En mai dernier, le chef de la diplomatie française, Jean-Noël Barrot, décrivait la relation avec l’Algérie comme étant « bloquée » et « totalement gelée ». Les choses semblent toutefois bouger dans le volet économique, à en juger par plusieurs faits successifs survenus ces dernières semaines. Les chefs d’entreprises des deux pays tentent de briser la glace.
L’Algérie et la France traversent depuis plus de dix mois une crise politique aiguë, qualifiée de la plus grave depuis l’indépendance. La brouille a fatalement déteint sur les échanges économiques et la présence des entreprises françaises en Algérie, déjà en net recul depuis plusieurs années. La France a été détrônée par la Chine au rang de premier fournisseur de l’Algérie en 2013.
Et alors que le contact était quasiment rompu entre les deux capitales, le président d’un grand groupe français a été reçu au plus haut niveau à Alger. Le 2 juin, le président de la République Abdelmadjid Tebboune a accordé une audience à Rodolphe Saadé, président du groupe de transport maritime de marchandises CMA CGM.
Deux semaines après cette audience, la vice-présidente exécutive du groupe français, Christine Cabau, est reçue par le ministre des Transports Saïd Sayoud. Rien de concret n’a été annoncé à l’issue des deux audiences, mais CMA CGM ne cache pas ses grandes ambitions sur le marché algérien. Il serait notamment intéressé par la gestion du port d’Oran.
Mardi 17 juin, la Chambre de commerce et d’industrie algéro-française (CCIAF) a organisé à Alger les Journées de l’industrie, en présence de représentants d’une vingtaine d’entreprises françaises et de 150 algériennes. C’est la première rencontre du genre en 2025.
Algérie – France : les chefs d’entreprise brisent la glace
Michel Brisac, président de la CCIAF, a soutenu qu’il faut « séparer l’économie de la politique ». « C’est extrêmement important.

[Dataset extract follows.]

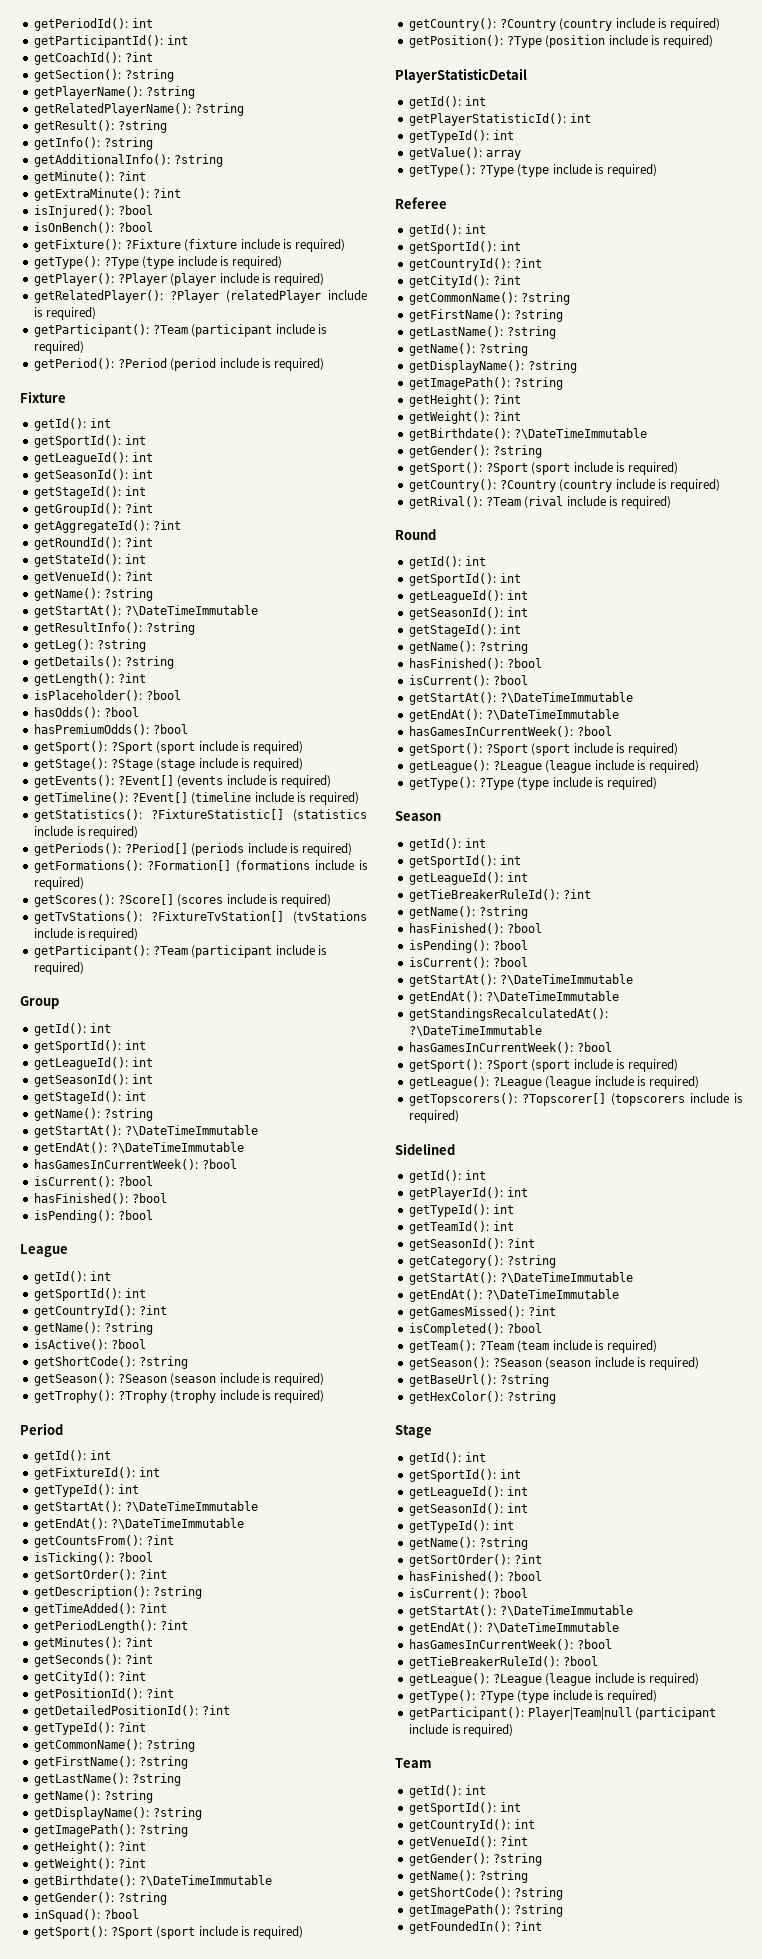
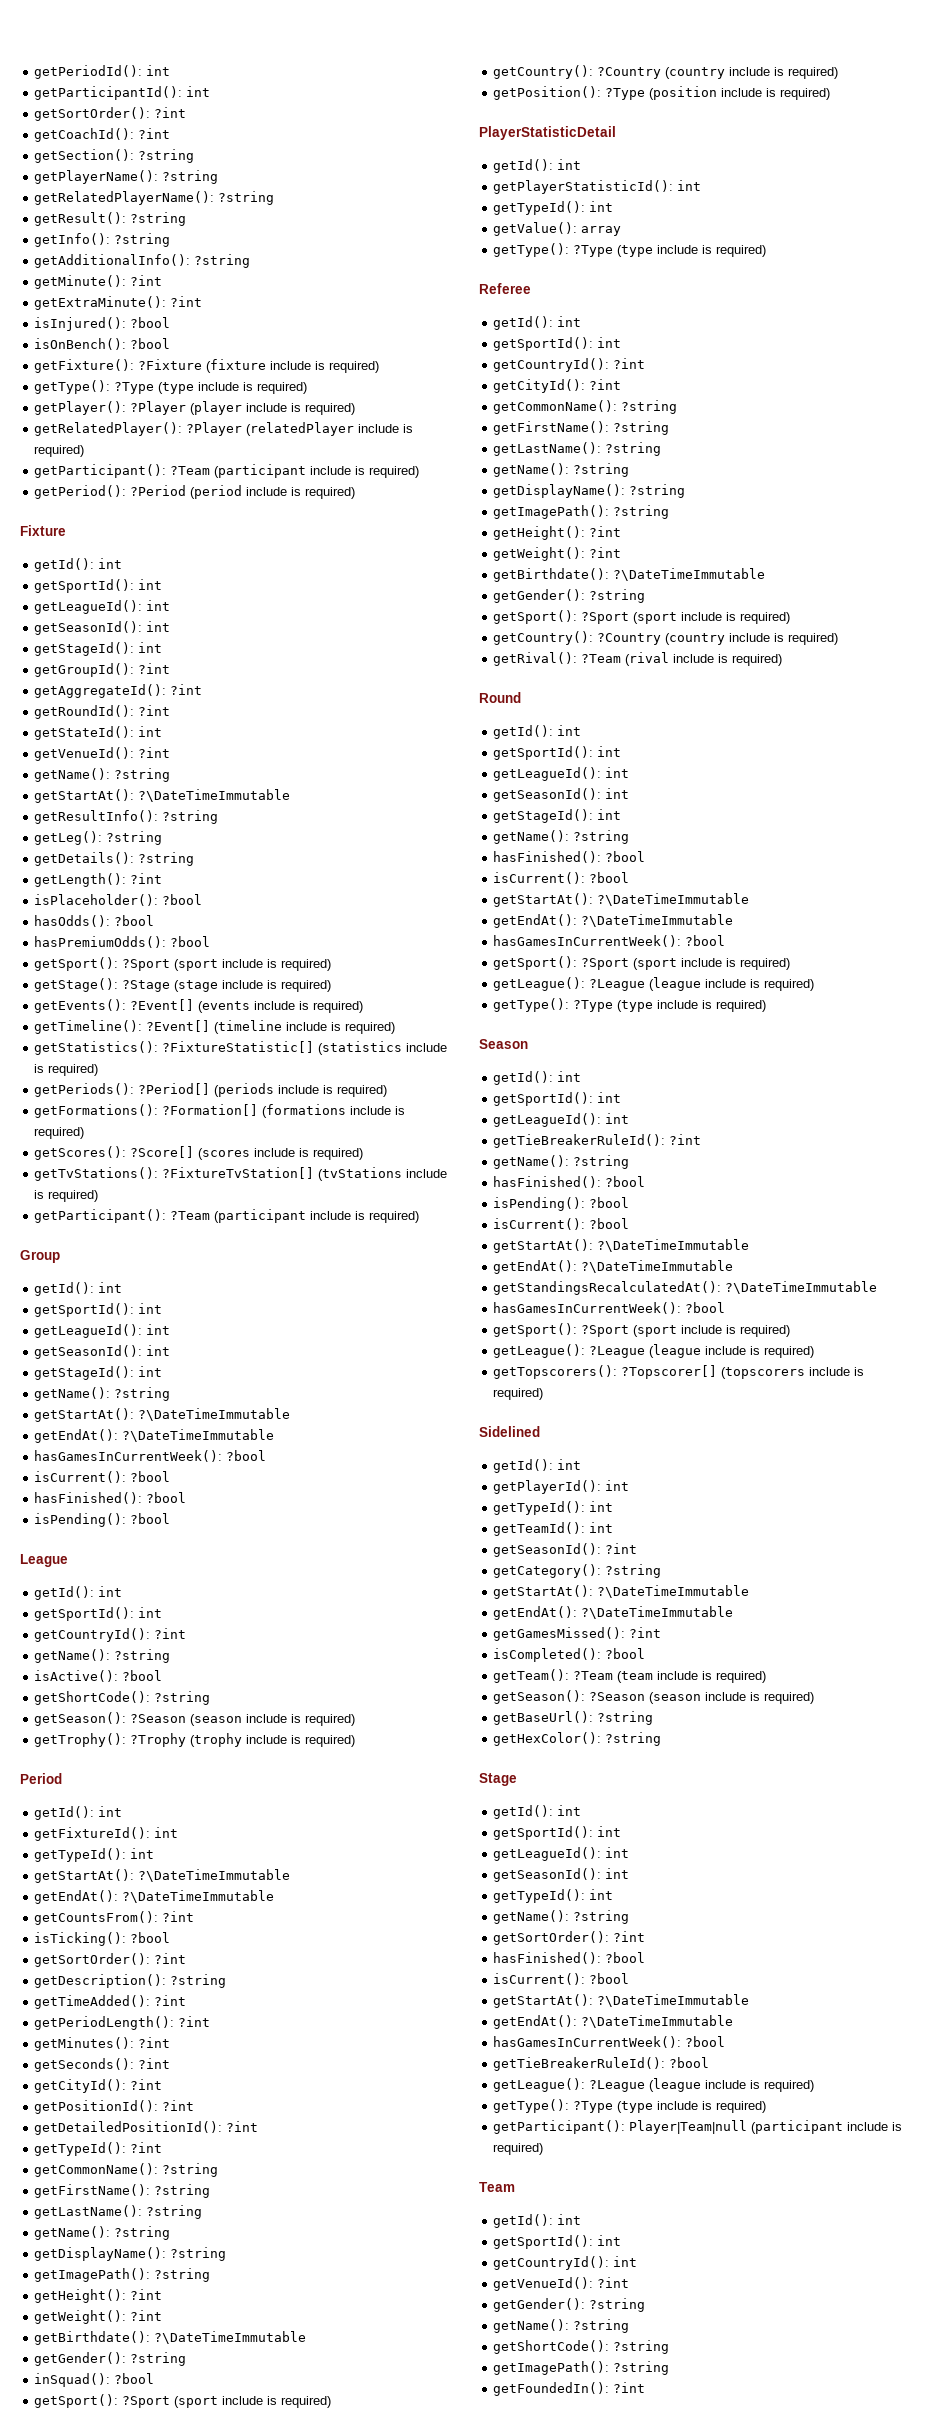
  getParticipantId(): int
+ getSortOrder(): ?int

Les 6.000 entreprises françaises qui travaillent en Algérie n’ont jamais arrêté de le faire quelles que soient les positions dures qui ont pu être exprimées ces derniers temps. (…) Nous avons absolument besoin de continuer cette relation économique », a-t-il plaidé au cours de la rencontre.
Le même jour, l’Agence algérienne de valorisation des ressources en hydrocarbures (Alnaft) a ouvert les plis d’un important appel d’offres dans le domaine pétrolier et une grande firme française a remporté un lot. Cinq permis d’exploration ont été attribués, dont un à TotalEnergies. Le groupe énergétique français a remporté avec le Qatari Qatar Energy le lot du champ d’Ahara, situé dans la wilaya d’Illizi, à l’extrême Sud-Est du pays.
Ces faits successifs et rapprochés dans le temps sont peut-être le signe que les deux pays ont, en effet, décidé de « séparer l’économie de la politique » ou alors, ils sonnent la mise en marche du dégel de la relation bilatérale par l’économie. La question a été posée par TSA à Michel Bisac.
Le président de la CCIAF n’a pas livré d’avis tranché, mais il a évoqué « des progrès dans la relation bilatérale » et émis le souhait que cela soit « le début de la réconciliation et que cette dynamique continue et se renforce ».
« Je suis un observateur de l’évolution de la situation et je ne peux que me réjouir de ces progrès réalisés dans la relation bilatérale », ajoute-t-il.
« À la CCIAF, nous continuons à travailler toujours dans le même sens avec les opérateurs économiques algériens et français, avec le souci de renforcer un lien économique mutuellement respectueux et profitable pour les deux parties », assure Michel Bisac, réitérant que « cette relation ne s’est jamais arrêtée ». « Je suis persuadé que ce qui nous rassemble est bien plus fort que ce qui nous divise », conclut-il.